National Oilwell, which had $20 billion in revenue last year, may sell five rigs to Russia-focused companies this year, VTB said. It will compete with Russia’s OAO OMZ, owner of the Uralmash plant, a Soviet tank factory in World War II that became one of the world’s biggest rig builders during the oil boom of the 1970s. While production collapsed after the end of communism, it remains an important supplier.

Honghua Group, China’s largest exporter of drilling rigs, sees a need for more of its gear in Russia, Zhang Mi, chairman and president, said earlier this month in an interview. The company’s second largest sales region is Russia, he said.

“Half the drilling rigs there are outdated,” Mi said through a translator at the Offshore Technology Conference in Houston. “They see a great need for new innovative equipment.”

The company has started a joint venture in Russia to meet demand, he said.

“Part of the production equipment is coming from China and part from Russia,” he said. “Together we are able to meet the demand in Russia.”

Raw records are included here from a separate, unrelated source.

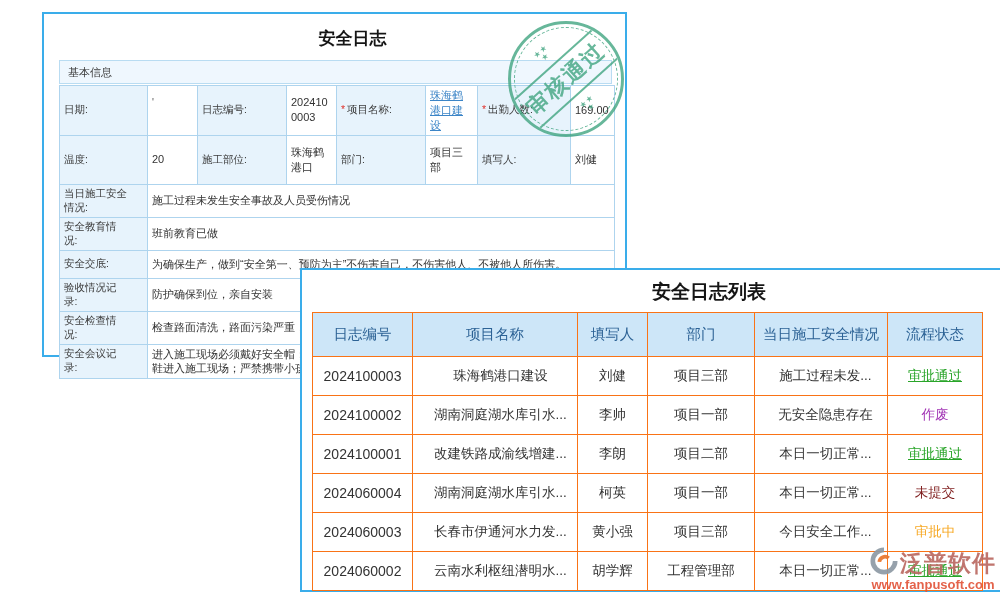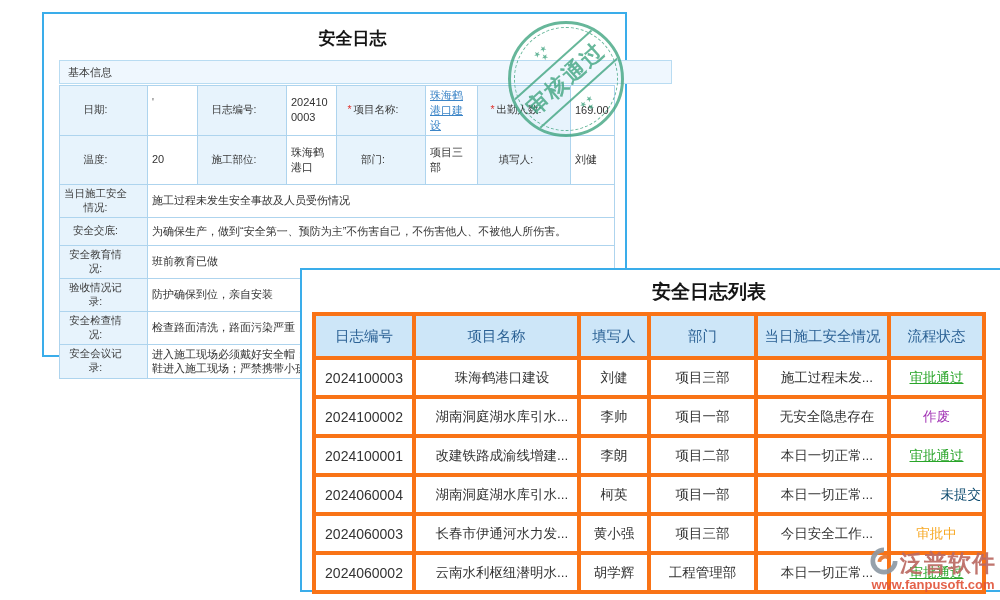--- a/index.html
+++ b/index.html
@@ -15,7 +15,7 @@
   .list-window .win-title{font-size:19px;margin-top:9px;}
 
   .section-bar{
-    position:absolute;left:15px;top:46px;width:613px;height:24px;box-sizing:border-box;
+    position:absolute;left:15px;top:46px;width:553px;height:24px;box-sizing:border-box;
     background:#eff7fe;border:1px solid #b9dcf2;line-height:22px;padding-left:8px;
     font-size:11px;color:#3b3b3b;
   }

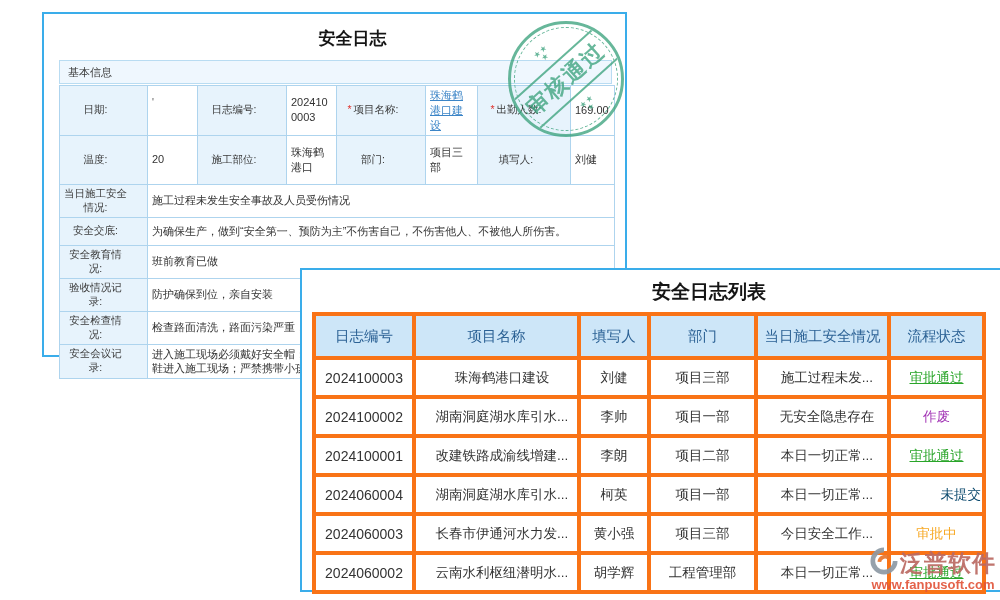--- a/index.html
+++ b/index.html
@@ -23,7 +23,7 @@
   table{border-collapse:collapse;table-layout:fixed;}
   .form-table{position:absolute;left:15px;top:71px;width:555px;font-size:11px;}
   .form-table td{border:1px solid #aed4ee;padding:2px 4px;vertical-align:middle;box-sizing:border-box;}
-  .form-table td.lbl{background:#e7f3fc;text-align:center;color:#3b3b3b;padding-right:20px;font-size:10.5px;}
+  .form-table td.lbl{background:#e7f3fc;text-align:left;color:#3b3b3b;padding-right:20px;font-size:10.5px;}
   .form-table td.val{background:#fff;text-align:left;color:#333;word-break:break-all;line-height:1.35;}
   .form-table tr.r-tall td{height:49px;}
   .form-table tr.r-flat td{height:28px;}

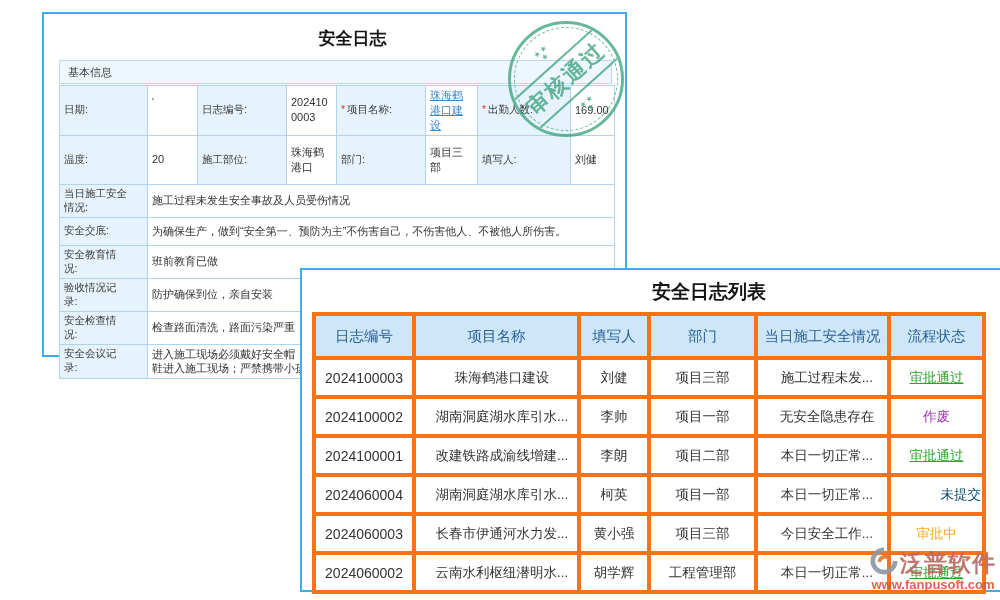--- a/index.html
+++ b/index.html
@@ -119,12 +119,12 @@
         <td class="val" colspan="7">施工过程未发生安全事故及人员受伤情况</td>
       </tr>
       <tr class="r-flat">
+        <td class="lbl">安全教育情况:</td>
+        <td class="val" colspan="7">班前教育已做</td>
+      </tr>
+      <tr class="r-flat">
         <td class="lbl">安全交底:</td>
         <td class="val" colspan="7">为确保生产，做到“安全第一、预防为主”不伤害自己，不伤害他人、不被他人所伤害。</td>
-      </tr>
-      <tr class="r-flat">
-        <td class="lbl">安全教育情况:</td>
-        <td class="val" colspan="7">班前教育已做</td>
       </tr>
       <tr class="r-flat">
         <td class="lbl">验收情况记录:</td>

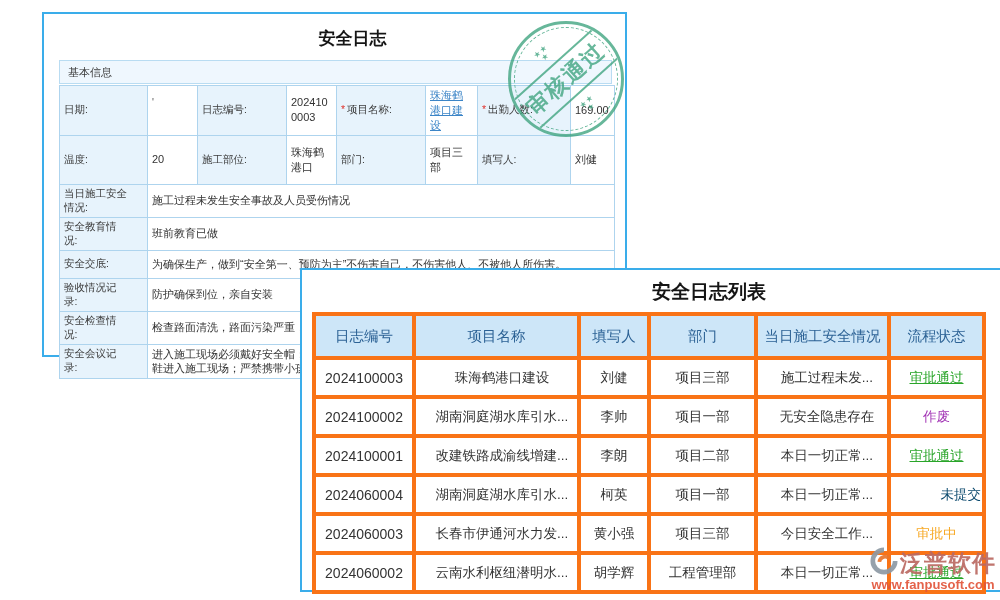--- a/index.html
+++ b/index.html
@@ -53,7 +53,7 @@
 
   
   .list-table{position:absolute;left:10px;top:42px;width:670px;font-size:13.5px;}
-  .list-table th,.list-table td{border:4px solid #f97316;box-sizing:border-box;overflow:hidden;white-space:nowrap;}
+  .list-table th,.list-table td{border:1px solid #f97316;box-sizing:border-box;overflow:hidden;white-space:nowrap;}
   .list-table thead th{height:44px;background:#cde6f8;color:#2c6295;font-weight:normal;font-size:14.5px;text-align:center;}
   .list-table tbody td{height:39px;background:#fff;text-align:center;color:#333;}
   td.c-id{color:#3c85c7;font-size:14px;cursor:pointer;}

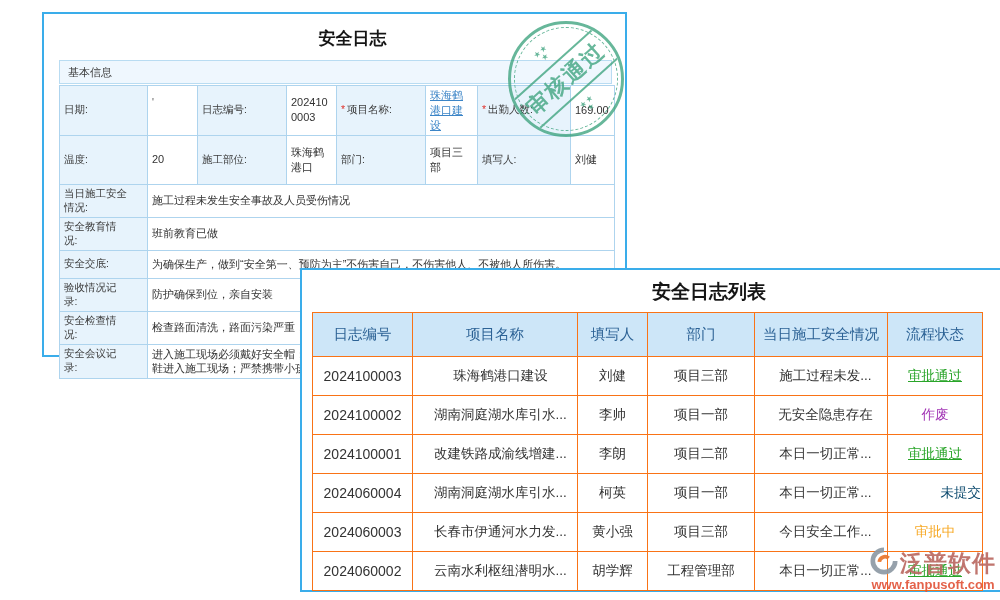--- a/index.html
+++ b/index.html
@@ -63,7 +63,7 @@
   td.c-status{cursor:pointer;}
   td.c-status[data-status="approved"]{color:#2aa52a;text-decoration:underline;}
   td.c-status[data-status="voided"]{color:#a234b5;}
-  td.c-status[data-status="unsubmitted"]{color:#0c4a6e;text-align:right;}
+  td.c-status[data-status="unsubmitted"]{color:#7f1d1d;}
   td.c-status[data-status="pending"]{color:#f7a823;}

Last year Russia’s monthly count of rigs in operation ranged from a low of 717 rigs in February to a high of 978 rigs in June, according to data on REnergyCo’s website.

A lack of rig capacity hasn’t yet dented Russian output, which hovered near a post-Soviet record at 10.47 million barrels a day in March, and it may be early to talk about a drilling rig shortage, said Ildar Davletshin, an oil and gas analyst at Renaissance Capital.

“The talk about shortage has been ongoing for many years, but so far it has not materialized,” he said. “There is tighter balance for high-spec rigs that will be potentially in higher demand” as shale fields are developed.

Chinese, U.S. and German manufacturers seem capable of delivering required quantities of rigs, he said.

Rosneft and Gazprom Neft have paired with Royal Dutch Shell Plc, seeking to follow strategies used in the U.S., where blasting oil from rock in places like the Bakken shale in North Dakota reversed decades of production declines.

Because oil can be harder to extract from shale, rigs often need to turn a drill bit 90 degrees and continue penetrating horizontally. This is combined with a process called fracturing where water, sand and chemicals are pumped into a well to smash rock and increase oil flows.

A lack of modern rigs remains a key stumbling block to developing Bazhenov, Bernstein Research analysts including Oswald Clint wrote in a note Tuesday.

Rosneft and Gazprom Neft didn’t respond to requests for comment on Russia’s oil rig fleet.

In the U.S., 250 rigs are needed to produce about 700,000 barrels a day at the Bakken shale, said Richard Anderson, chief financial officer of Eurasia Drilling Co., Russia’s largest rig operator. That gives an indication of how many rigs could be needed to exploit the Bazhenov, he said.

Supplying that number of rigs at an average of $35 million each would cost $8.8 billion.

“These rigs are not currently in the Russian drilling fleet, so they would need to be added,” Anderson said.